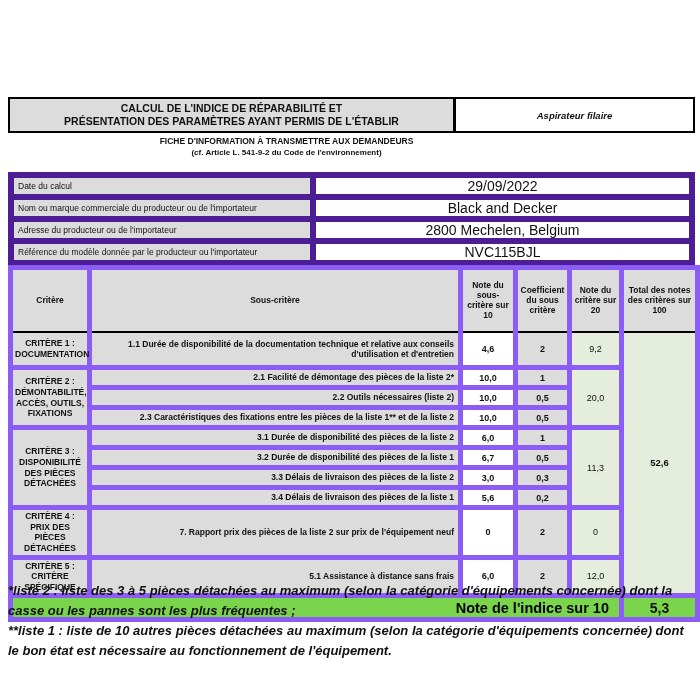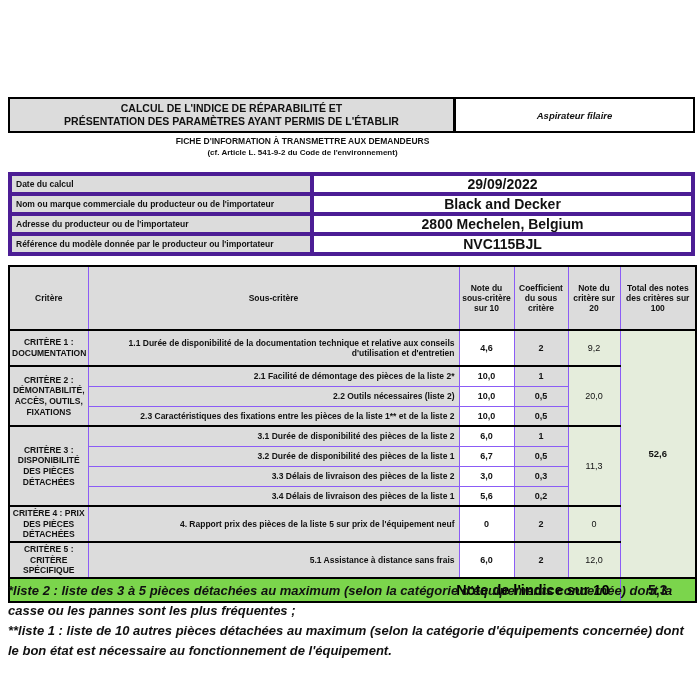"FICHE D'INFORMATION À TRANSMETTRE AUX" .subtitle { left: 20px -> 4px }
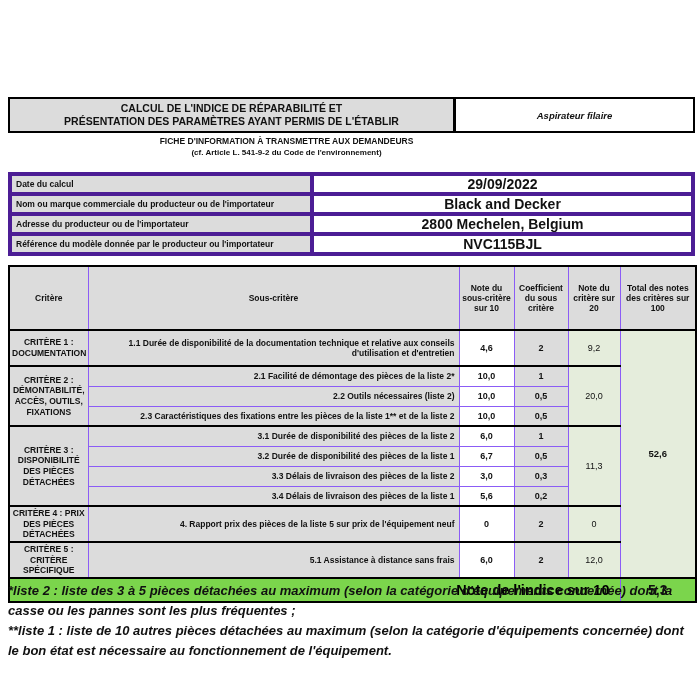"Date du calcul" .info-table td { border: 4px solid #4c1d95 -> 6px solid #4c1d95; font-weight: bold -> normal }
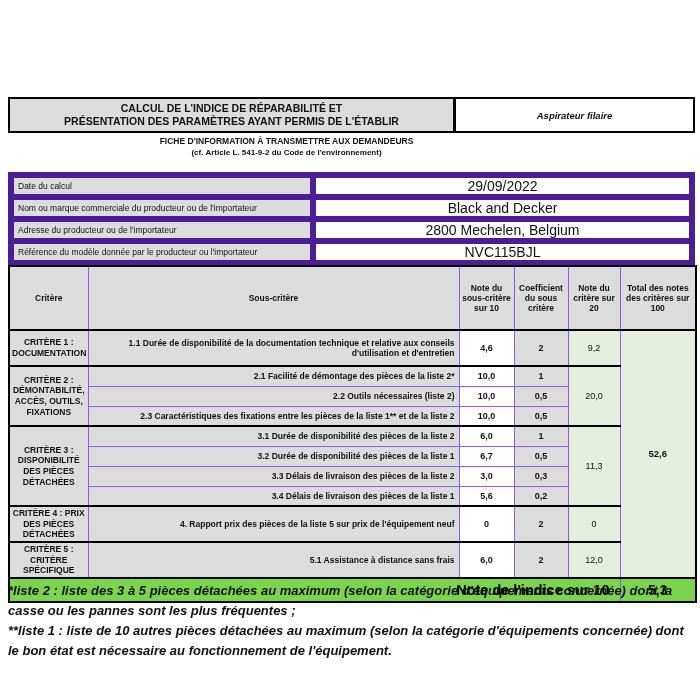"Note du sous-critère sur 10" .crit-table th, .crit-table td { border: 1px solid #8b5cf6 -> 5px solid #8b5cf6 }
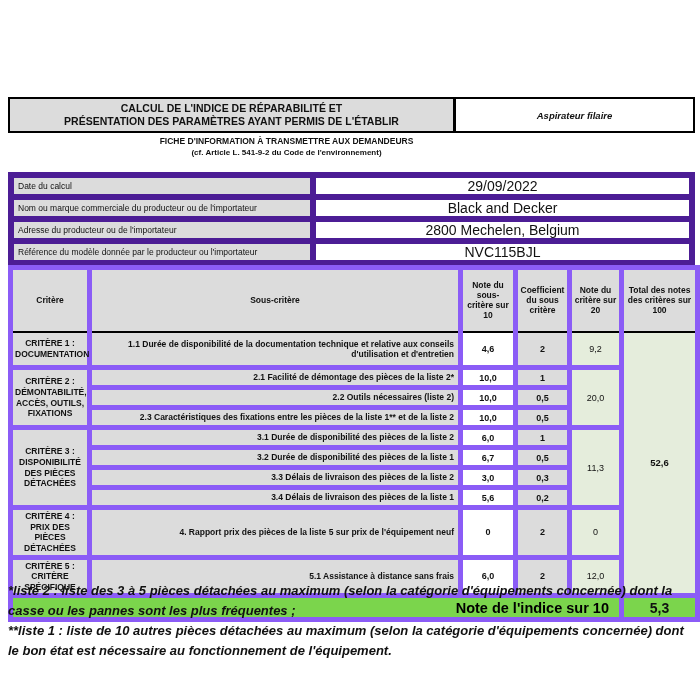"4. Rapport prix des pièces" td.cell-sub { text: 4. Rapport prix des pièces de la liste 5 -> 7. Rapport prix des pièces de la liste 2 }
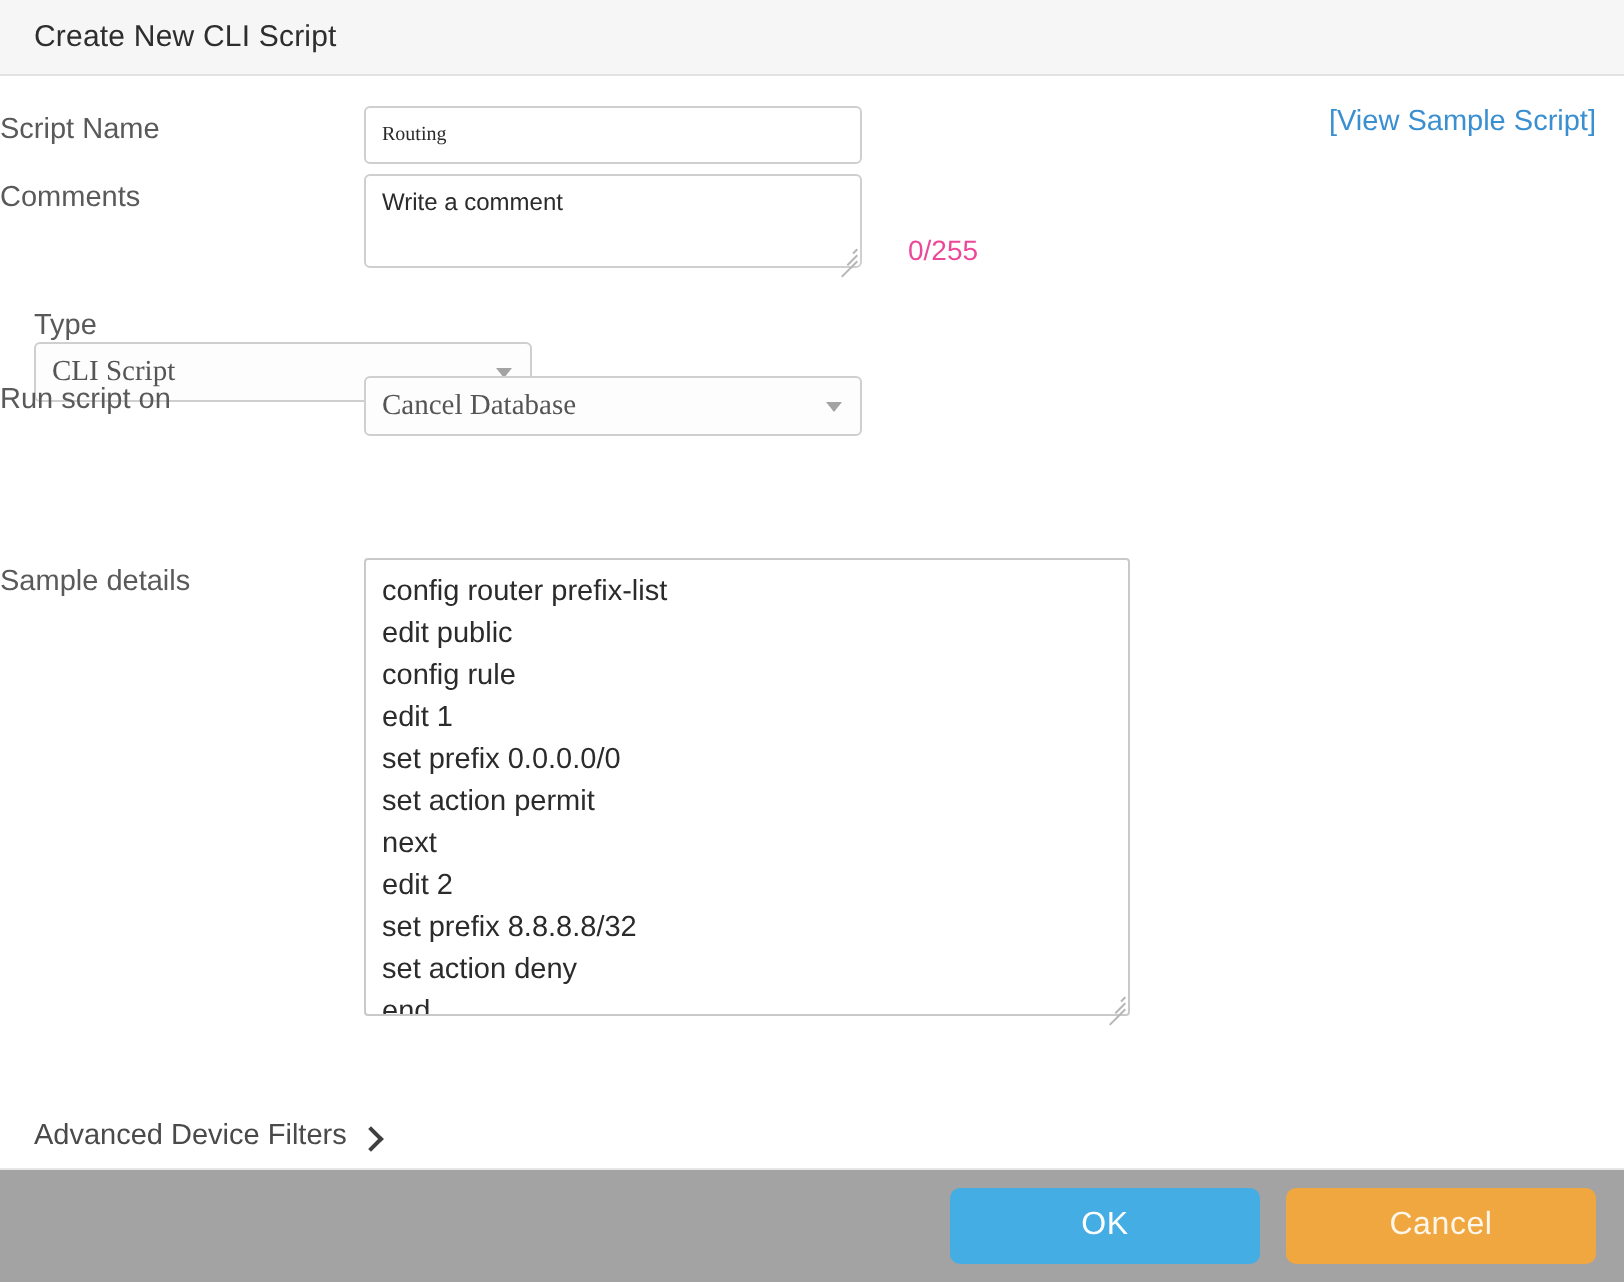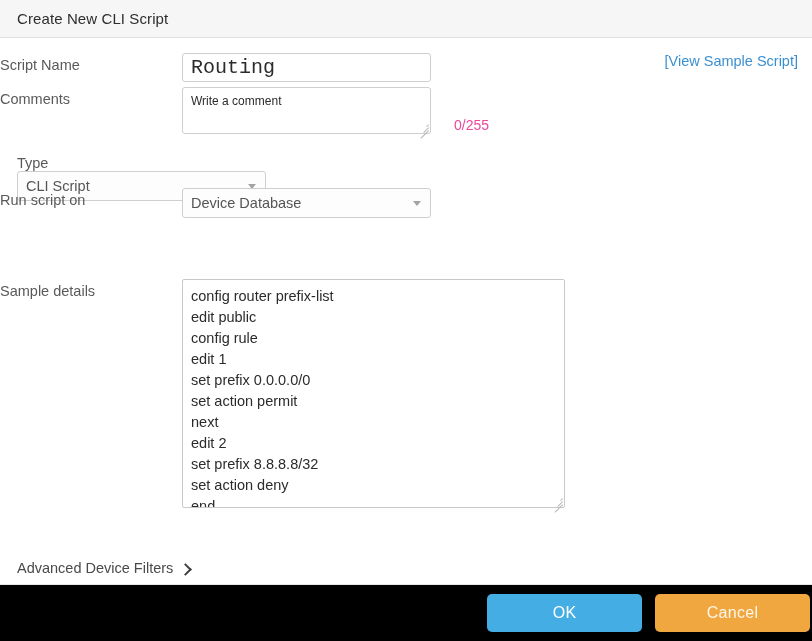"Routing" .text-input { font-family: Liberation Mono, monospace -> Liberation Serif, serif; font-size: 20px -> 10px }
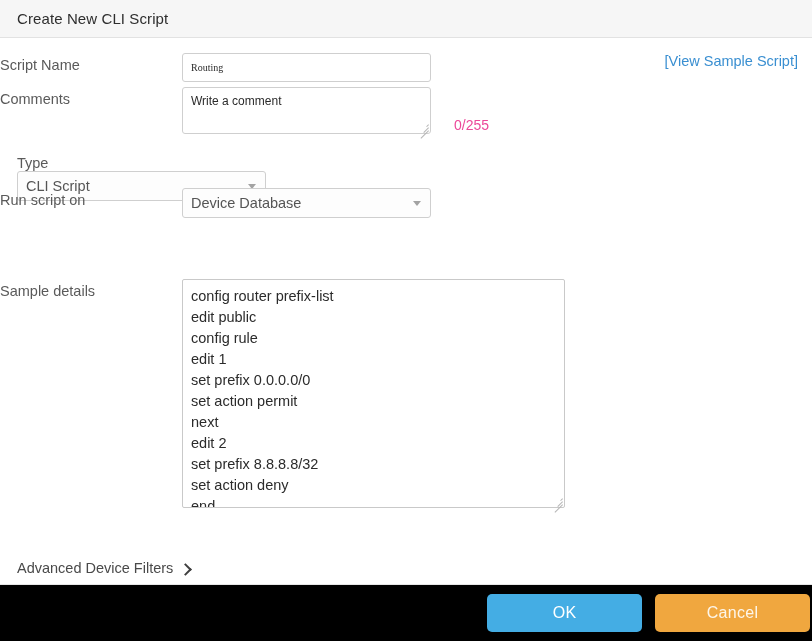"CLI Script" .select-box { font-family: none -> Liberation Serif, serif }
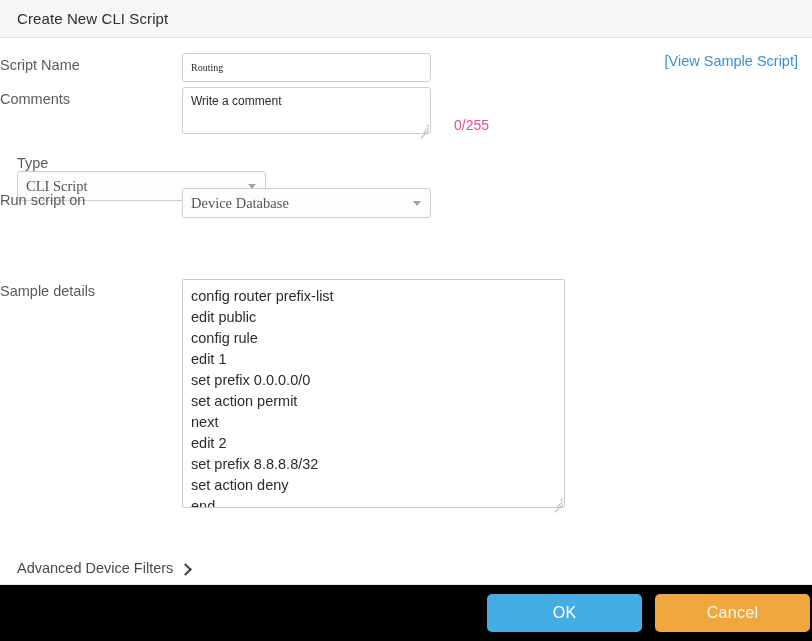"Device Database" span.select-value { text: Device -> Cancel }
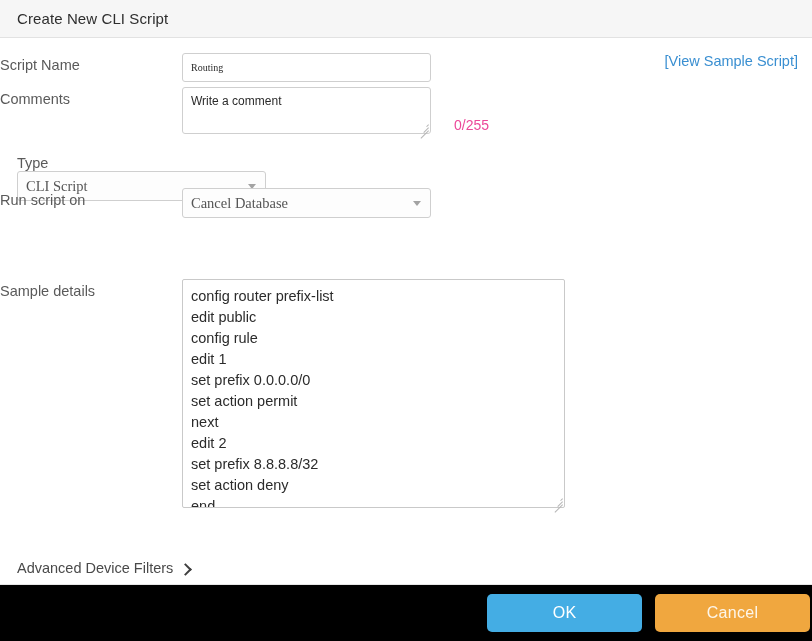"OK" .dialog-footer { background: #000000 -> #a3a3a3; padding-right: 2px -> 14px }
^^^^^^^^
Except for the pictures, give the data again word for word.

"FICHE D'INFORMATION À TRANSMETTRE AUX" .subtitle { left: 20px -> 4px }
"Date du calcul" .info-table td { border: 4px solid #4c1d95 -> 6px solid #4c1d95; font-weight: bold -> normal }
"Note du sous-critère sur 10" .crit-table th, .crit-table td { border: 1px solid #8b5cf6 -> 5px solid #8b5cf6 }
"4. Rapport prix des pièces" td.cell-sub { text: 4. Rapport prix des pièces de la liste 5 -> 7. Rapport prix des pièces de la liste 2 }
"Routing" .text-input { font-family: Liberation Mono, monospace -> Liberation Serif, serif; font-size: 20px -> 10px }
"CLI Script" .select-box { font-family: none -> Liberation Serif, serif }
"Device Database" span.select-value { text: Device -> Cancel }
"OK" .dialog-footer { background: #000000 -> #a3a3a3; padding-right: 2px -> 14px }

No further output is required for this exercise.